Ведь всё ясно, как Божий день: обоюдная защитно-бессознательная симпатия. Я, как и положено в таком случае, находясь под воздействием сильного стресса (пусть и пыталась его контролировать), сочувствовала Диме, его утрате, оправдывала, облагораживала. И пусть ученые твердят, что это вполне адекватная реакция человека на травмирующее психику событие, выходящее из ряда вон, а не парадокс, заставляющий удивляться, я все равно в ошеломлении! Говорят, причина в том, что жертва и преступник долго находятся вместе наедине, отчего и возникает психологический контакт, подталкивающий заложника понимать мотивы захватчика, проявлять сострадание и соглашаться с его убеждениями. Грубо говоря, переметнуться на сторону мучителя. Общеизвестно, что избавиться от этого синдрома полностью достаточно тяжело, а проявляется он, как правило, уже после минимальных трех суток вместе. Мы провели двадцать один день. Достаточно, чтобы это нечто переросло в привычку и вжилось в тебя…
Это гложет меня вот уже неделю, я не могу смотреть Диме в глаза, когда он проходит к дочери. Сбегаю, прячусь, как малолетка то в спальне, то в кухне. Ограничиваюсь короткими репликами и стараюсь придерживаться максимальной дистанции. С друзьями говорить об этом не могу, на все вопросы отвечаю, что раздумываю над отношениями с Гариком.
В принципе, я не лгу, всего лишь не договариваю…
С Гариком мы увиделись на следующий день, и мне показалось, он искренне раскаивается, яро прося прощение. А я пыталась втолковать мужчине то, что, думалось, ему и так известно: я не легкомысленная девчонка, не свободная в своих желаниях девушка и даже больше – в какой-то степени ханжа. Но именно того, что касается лично меня. То есть, спать с мужчиной без обязательств или вне брака – недопустимо в системе моих ценностей. А ведь я почти пошла на этот шаг…но его дурацкое предложение с отелем все загубило.
А теперь всё стало в разы сложнее. После этих душераздирающих осознаний и сокрушительных признаний самой себе…я даже не знаю, что делать дальше. Живу пока что на автомате и взываю к когда-то уравновешенной и очень рассудительной Алмаст…
Но, кажется, я запихнула ее действительно очень далеко, потому что спустя еще дней пять-шесть вдруг зажглась «гениальной» идеей, уж никак не вписывающейся во здравомыслие. Приняв очередное приглашение Аванесова, завалилась к Зельке и потребовала показать какое-нибудь открытое сногсшибательное платье.
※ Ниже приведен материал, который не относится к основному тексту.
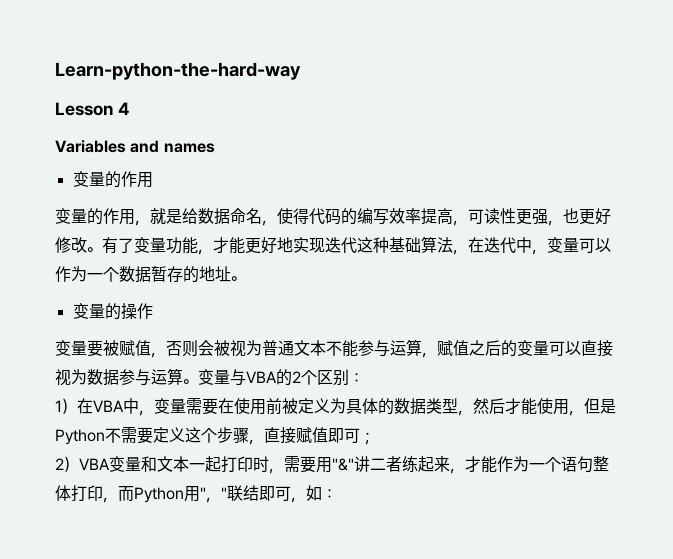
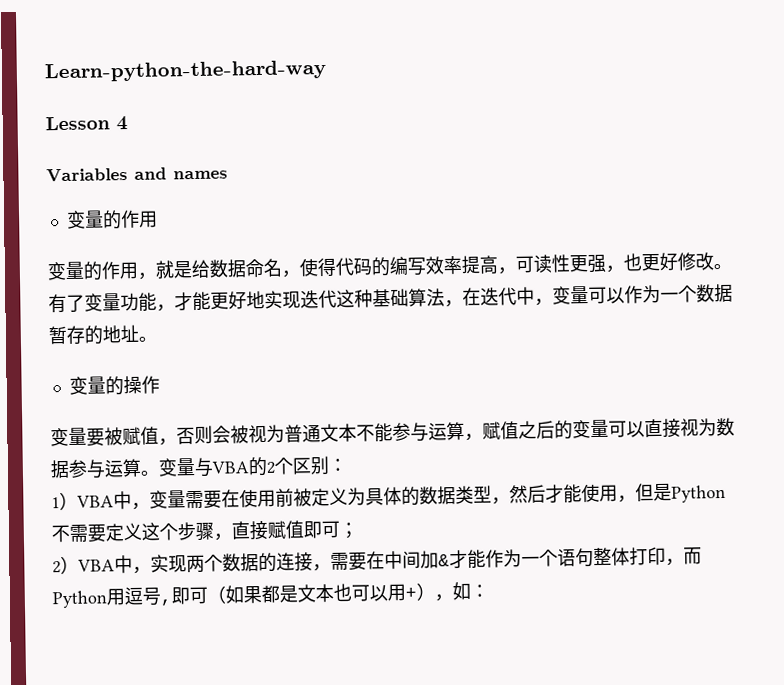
- 1）在VBA中，变量需要在使用前被定义为具体的数据类型，然后才能使用，但是Python不需要定义这个步骤，直接赋值即可；
+ 1）VBA中，变量需要在使用前被定义为具体的数据类型，然后才能使用，但是Python不需要定义这个步骤，直接赋值即可；
- 2）VBA变量和文本一起打印时，需要用"&"讲二者练起来，才能作为一个语句整体打印，而Python用"，"联结即可，如：
+ 2）VBA中，实现两个数据的连接，需要在中间加&才能作为一个语句整体打印，而Python用逗号,即可（如果都是文本也可以用+），如：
Чтоб разом уничтожить в себе все сомнения. Не дать развиться этому сгустку, набрать обороты и побороть меня.
Нельзя испытывать хоть что-то к чужим мужьям! К своим насильникам! Это противоестественно и…короче, утопия.
Я больше не думала. Я теперь действовала.
Что там делают женщины, собирающиеся переспать с мужчиной?..
Бреют ноги, наносят маски, увлажняются, достают чулки и сексапильное белье. Первый пункт за ненадобностью отметаем, второй – тоже отметаем за неимением. К третьему я подхожу основательно после контрастного душа, чтобы немного успокоить возбужденное своей же смелостью сознание. Чулки я купила накануне впервые в жизни, ибо раньше желания кого-то впечатлить не возникало. Натягивала их с особой тщательностью, затем закрепила поясом с подвязками. Оглядела свои конечности и окончательно осознала, что я какая-то не такая, потому как ничего особенного и сексуального в оголенных бедрах, продолжающихся в голенях с темным капроновым слоем, просто не замечаю! И отчего все так сходят с ума?..
Сегодня и узнаю.
Передёргивает.
А вот после того, как облачаюсь в очередной шедевр Гузели, цепенею, вглядываясь в свое отражение. С легким макияжем и собранными в простую строгую прическу волосами платье-трампет делает меня…красивой? Оно насыщенного цвета марсала, плотно обтягивает фигуру до самых колен, повторяя каждый мизерный изгиб, а дальше расширяется до пола, подобно рыбьему хвосту. Плечи открыты, подчеркивая изящность, грудь прикрыта, но явственно выделается под тканью. Очень эффектно. Мне даже ни капли не стыдно, что это чья-то чужая вещь, которую я тайком беру на один раз. Угрызения совести стоят того, чтобы видеть в отражении такую красоту.
Единственная проблема – вырез, он совсем чуть-чуть выше колена, но любой широкий шаг по неосторожности может привести к образованию складок, которые подкинут низ выше, и окружающие заметят край чулка. Даже подумываю о том, чтобы снять их, кручусь, чтобы понять степень открытости и масштаб катастрофы при всех раскладах. И…в принципе, ничего! Пустяк! Ругаю себя за то, что так легко готова дать заднюю. Подумаешь! Сантиметр кожи…и то – не факт, я буду идти медленно и аккуратно…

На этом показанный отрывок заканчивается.